The next shop hit was different from the previous ones. Before that the "Robbery Ghost" as the thief had been labelled had gone for items of intrinsic value. This latest theft, though...

"The insurance coverage was for $12,000," said the store owner, sounding tired. "That's what I had it priced for, too. I would have settled for nine grand, though, if I had to sell it now. The market's down. Just don't tell the insurance company that. Should be back up eventually, but no-one knows when."

He had photos of the comic book in question.

"I have a few others worth more than this, several of about the same value and many worth just a bit less. They were all together, too, in the fire safe. This is the only thing taken."

"So..." said Blue Impact, frowning. "The other robberies were likely for money. This was something the thief specifically wanted. That just might help us catch him."

"The police thought of that. Asked me if anyone had come in asking about that comic lately. Nope."

"Did you have that advertised online?" said Blue Impact.

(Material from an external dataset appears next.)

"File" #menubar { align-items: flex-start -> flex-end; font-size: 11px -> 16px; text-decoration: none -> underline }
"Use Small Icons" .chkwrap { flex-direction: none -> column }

"Yeah. I have a Web page with all the in-demand, rare and high-priced comics I have for sale. As well as a list of my own wants, both for the shop and personal. There were no inquiries on that specific comic for over a year. I also occasionally put adds in various periodicals. Nothing about that comic from those recently, either. That type of comic is in low demand right now."

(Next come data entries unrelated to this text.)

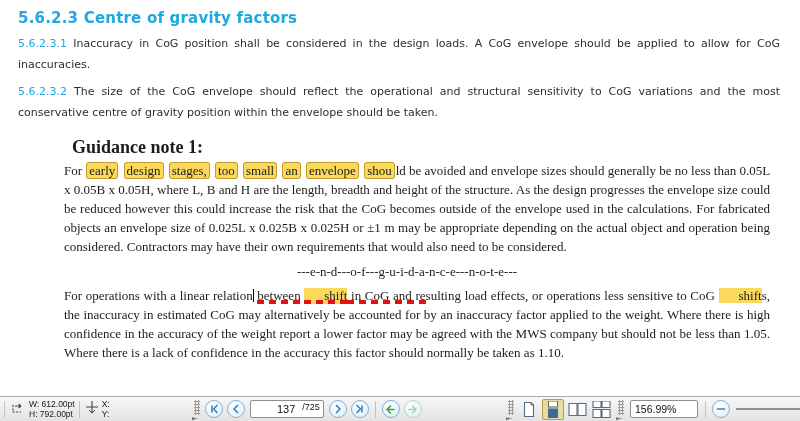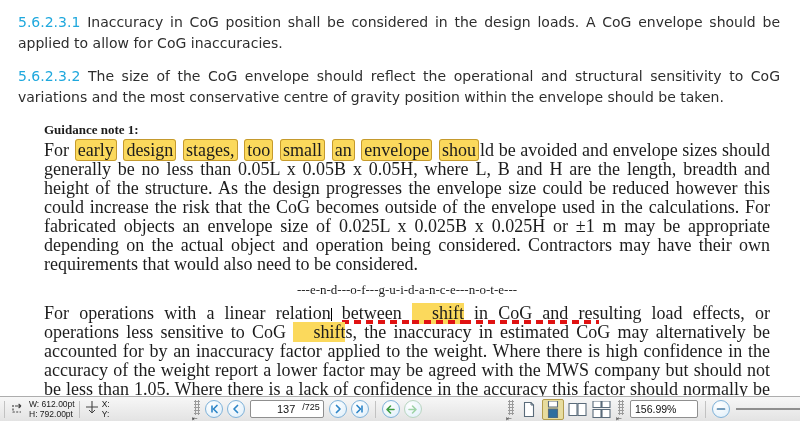"5.6.2.3 Centre of gravity factors" div.heading { html: none -> <div><span>5.6.2.3</span>&nbsp;<span>Centre of gravity factors</span></div> }
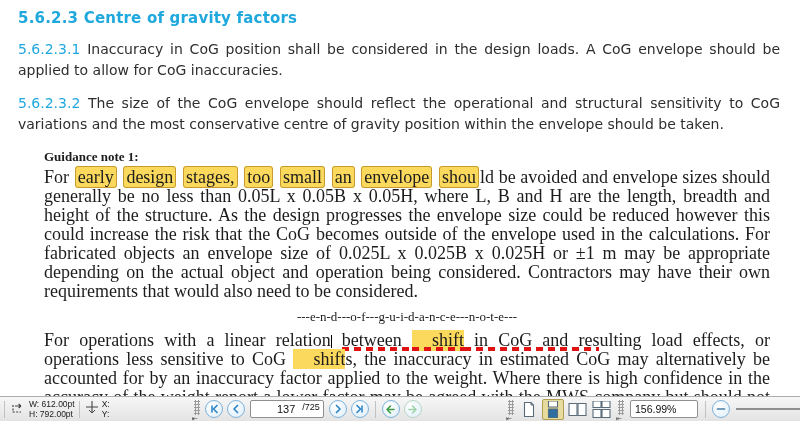"5.6.2.3.1 Inaccuracy in CoG position" .para { font-size: 14px -> 11px; margin: 12px 20px 0 18px -> 6px 20px 0 18px }
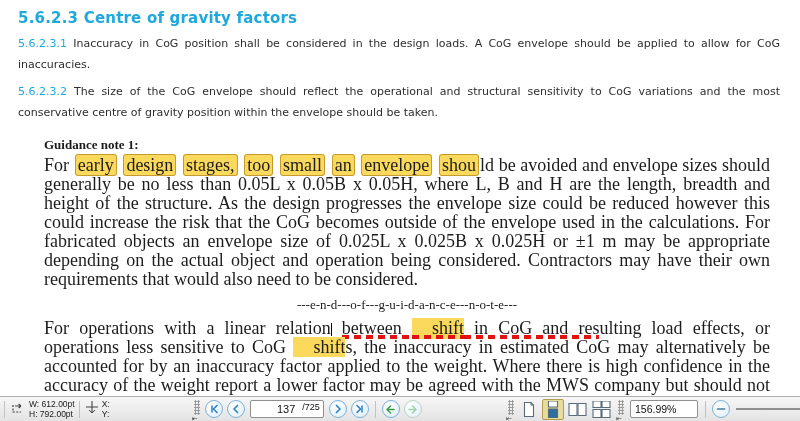"Guidance note 1:" .g-title { font-size: 13px -> 18px; margin-left: none -> 28px }
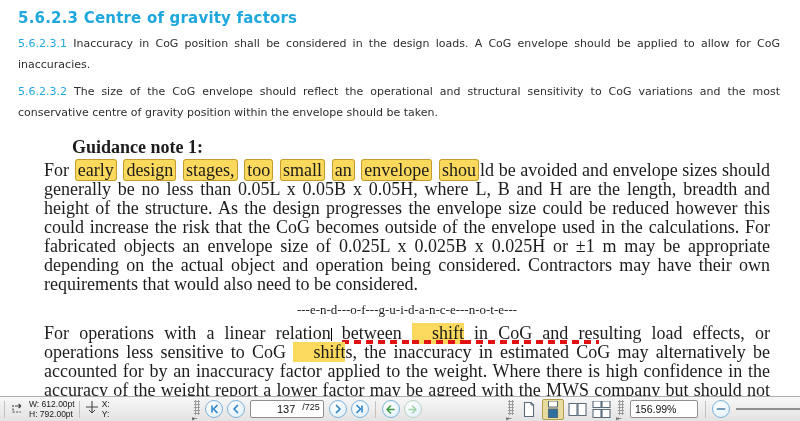"For early design stages, too" .g-body { font-size: 18px -> 13px; margin-left: none -> 20px }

"So, it's likely someone who wanted this for a long time, for their own use, and they won't sell it."

"Yeah," said the shop owner. He sighed and shook his head. "I've been in this business nearly thirty years and I still don't understand some collectors. I bet the guy won't even read it. Would probably be horrified if someone even suggested taking it out of the Mylar bag."

While they spoke, Energia looked around with more than casual curiosity. She had never been a comic book reader. Now, here she was, a super hero in a place which sold art and stories about super heroes. She found the experience both amusing and a bit unnerving. She wondered if the customers knew the members of Tricorne were real, or thought they were part of some sort of promotion.

Fortunately, Blue Impact was soon done talking to the owner. Unfortunately, the pair now realized that their third member was missing.

"Gadgetive!" said Blue Impact.

"Coming!" came a reply from deep in the crowded (though mostly with shelves full of comics and magazines and tables full of boxes of same) store.

"Just getting my monthly fix," she said, as she plopped a stack onto the counter. "You have a lot of stuff my usual sources don't!"

"Uh, thanks?" said the owner as he began ringing the items up.

"Do you ever come across any Young Atomic Engineers books?" said Gadgetive, as she handed over her money. Exact change, of course, calculated in her head.

"Sorry. Not my line. I carry a few paperbacks and a very few hardbacks, but not YA literature."

"Too bad. I've only got two more books to go. They're really obscure, though."

"Can we go, now?" said Blue Impact, after Gadgetive collected her purchase and turned to her teammates.

"Sure!" said the gadgeteer, grinning around her mask. "I'm happy!"

"At least we got out of there before the parking meter tripped," said Energia, as they walked to the large apergy pod.